What this task involves
Your output should be the exact lines from the start of the data through the line containing "background: #d946ef ->", with no pictures.

Data provided
______
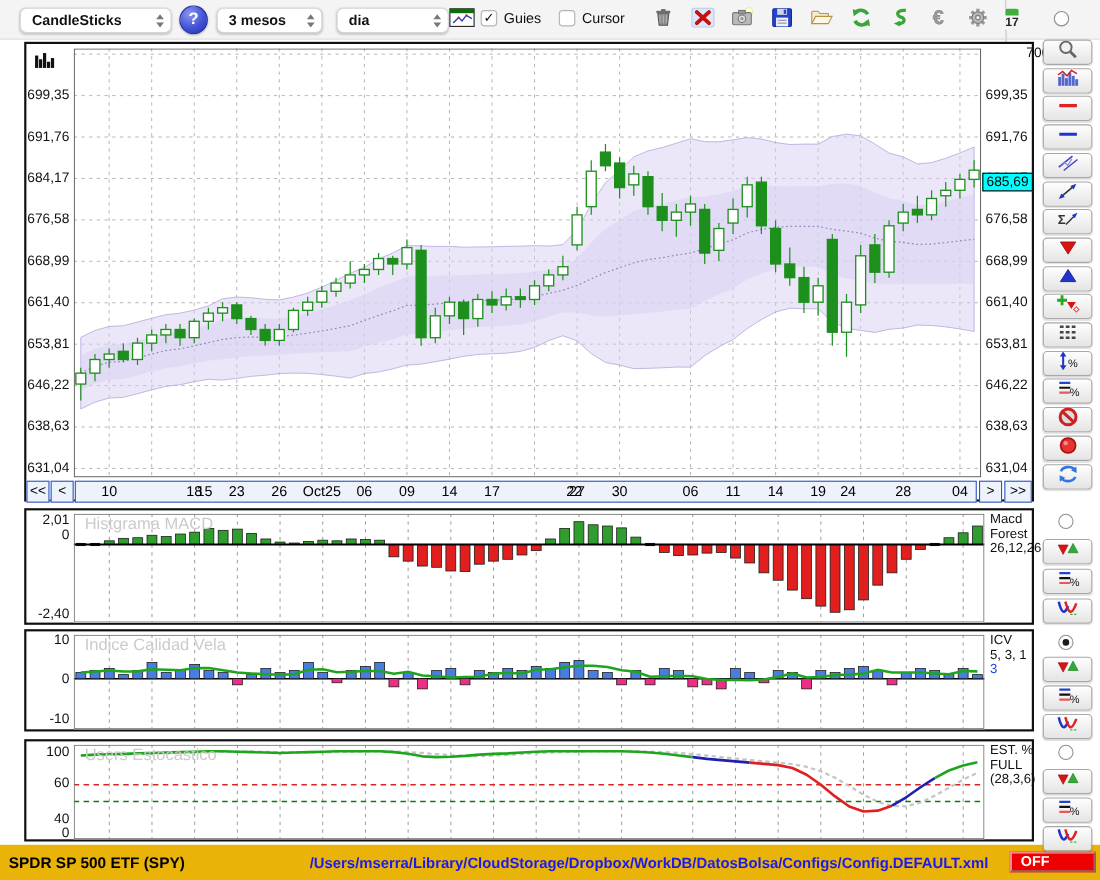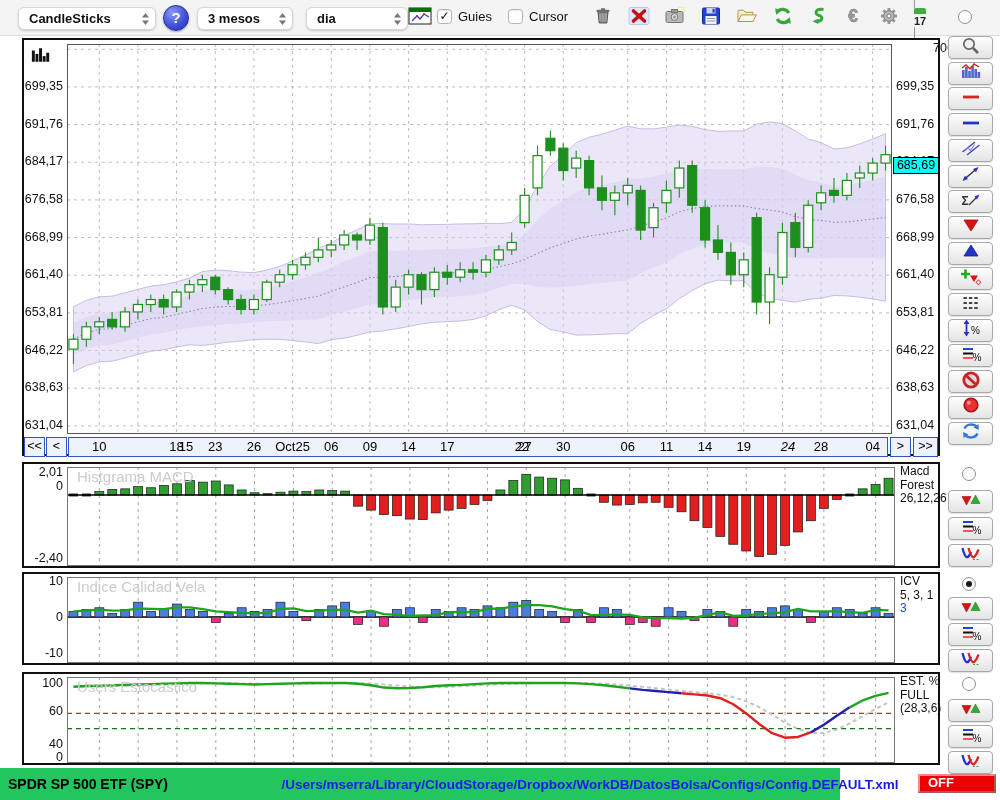"24" div.xdate { font-style: italic -> none; left: 764px -> 747px }
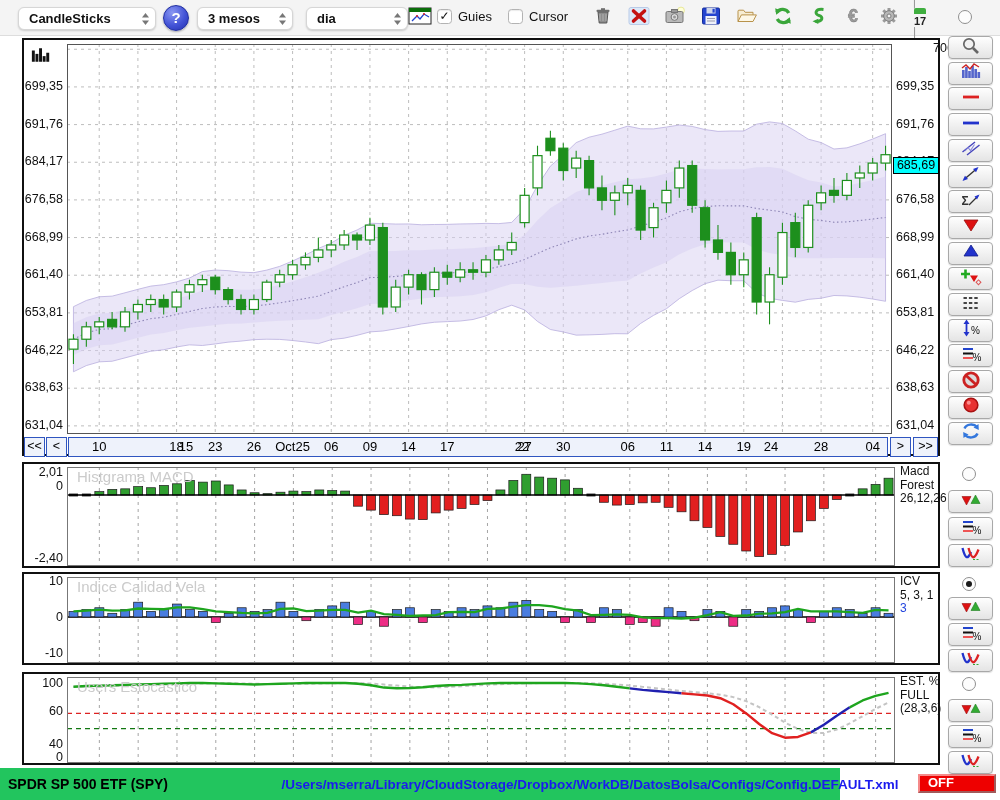"SPDR SP 500 ETF (SPY)" #statusbar { background: #22c55e -> #eab308; width: 840px -> 1000px }
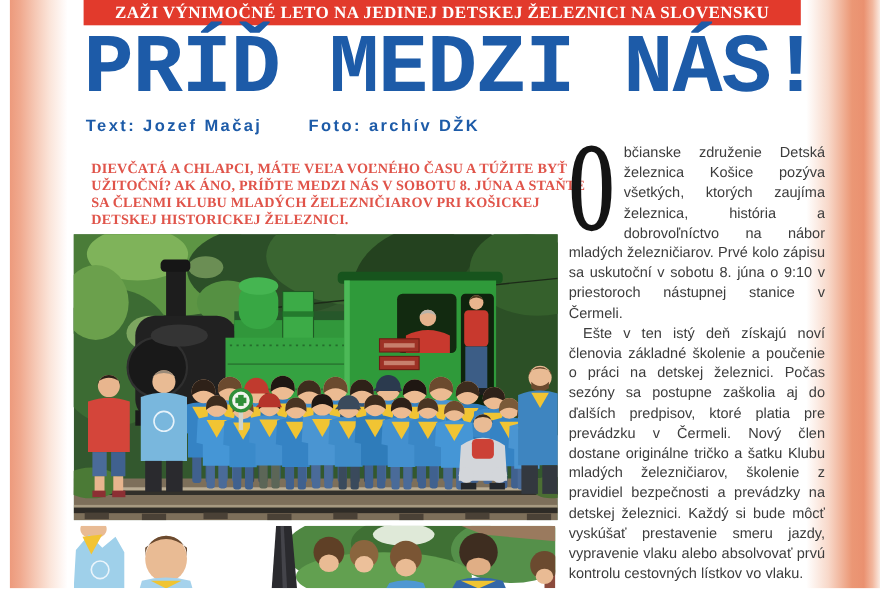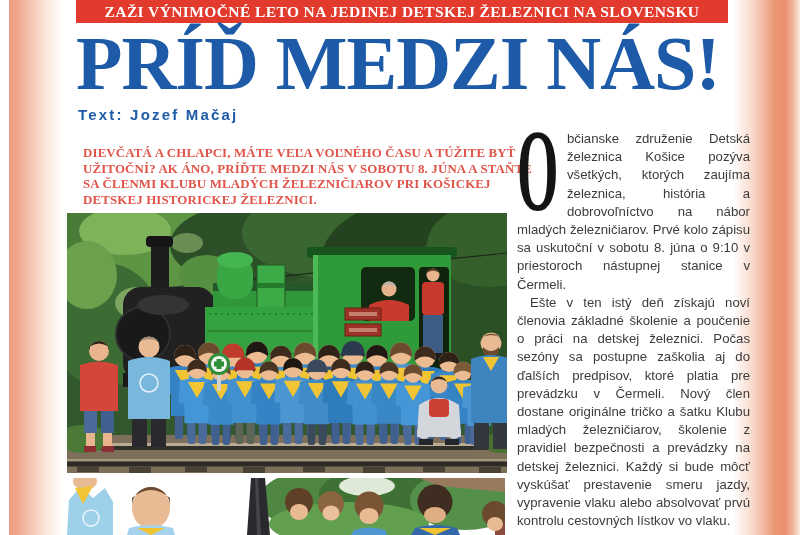"PRÍĎ MEDZI NÁS!" .headline { font-family: Liberation Serif, serif -> Liberation Mono, monospace }
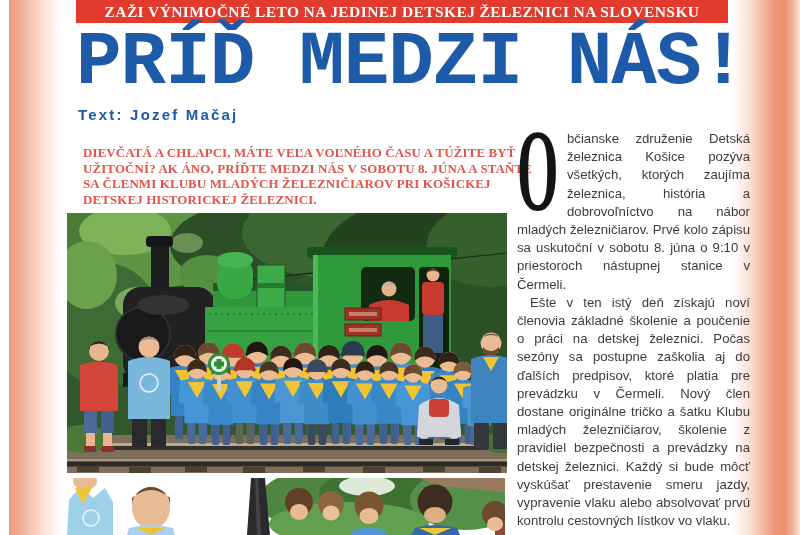"Foto: archív DŽK" span { html: none -> <span>Foto: archív DŽK</span> }
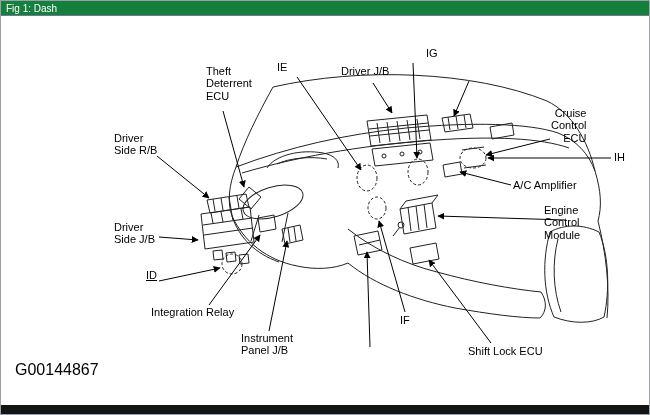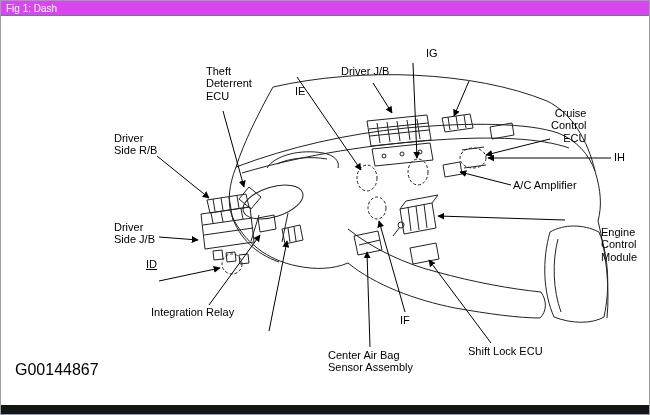"Fig 1: Dash" .titlebar { background: #d946ef -> #15803d }
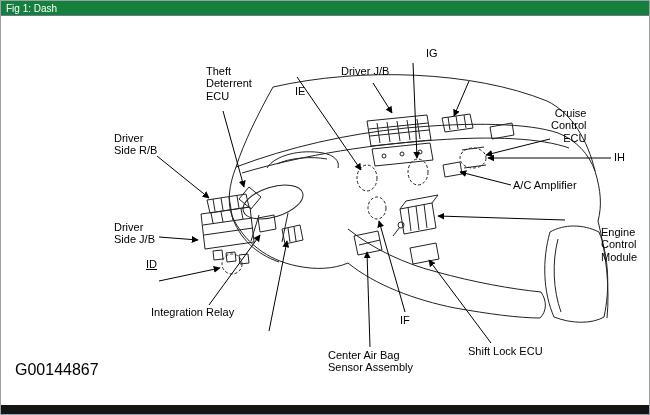"IE" div.lbl { left: 294px -> 276px; margin-top: 24px -> none }
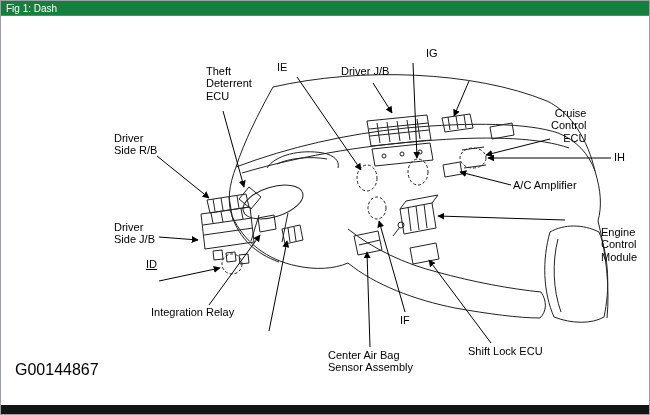"Engine" div.lbl { left: 600px -> 543px; margin-top: 22px -> none }
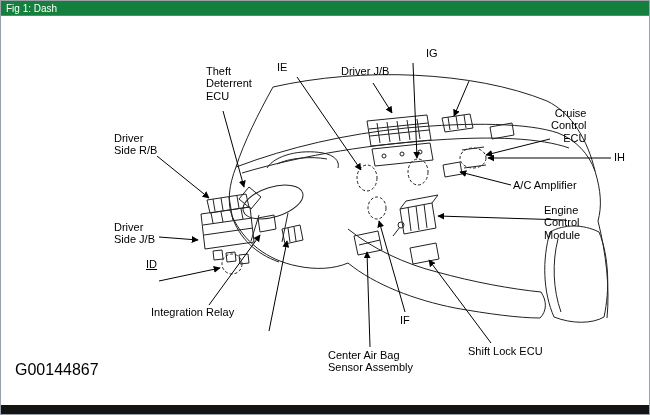"ID" div.lbl { top: 241px -> 252px }
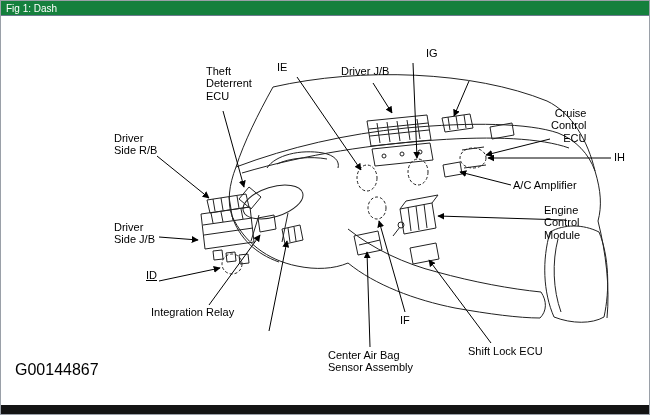"Instrument" div.lbl { html: none -> <div>Instrument Panel J/B</div> }
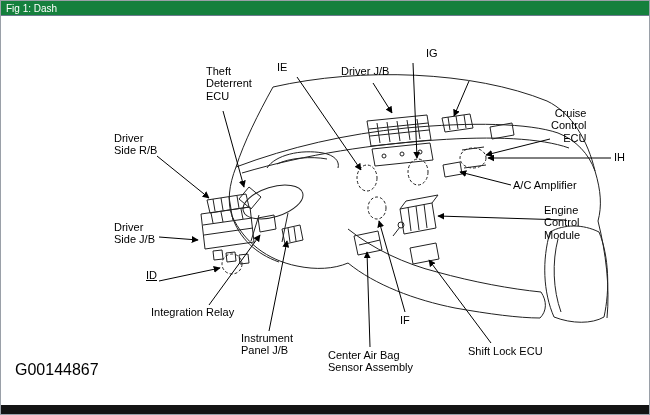"Center Air Bag" div.lbl { html: <div>Center Air Bag Sensor Assembly</div> -> none }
______
Task answer
"24" div.xdate { font-style: italic -> none; left: 764px -> 747px }
"SPDR SP 500 ETF (SPY)" #statusbar { background: #22c55e -> #eab308; width: 840px -> 1000px }
"PRÍĎ MEDZI NÁS!" .headline { font-family: Liberation Serif, serif -> Liberation Mono, monospace }
"Foto: archív DŽK" span { html: none -> <span>Foto: archív DŽK</span> }
"Fig 1: Dash" .titlebar { background: #d946ef -> #15803d }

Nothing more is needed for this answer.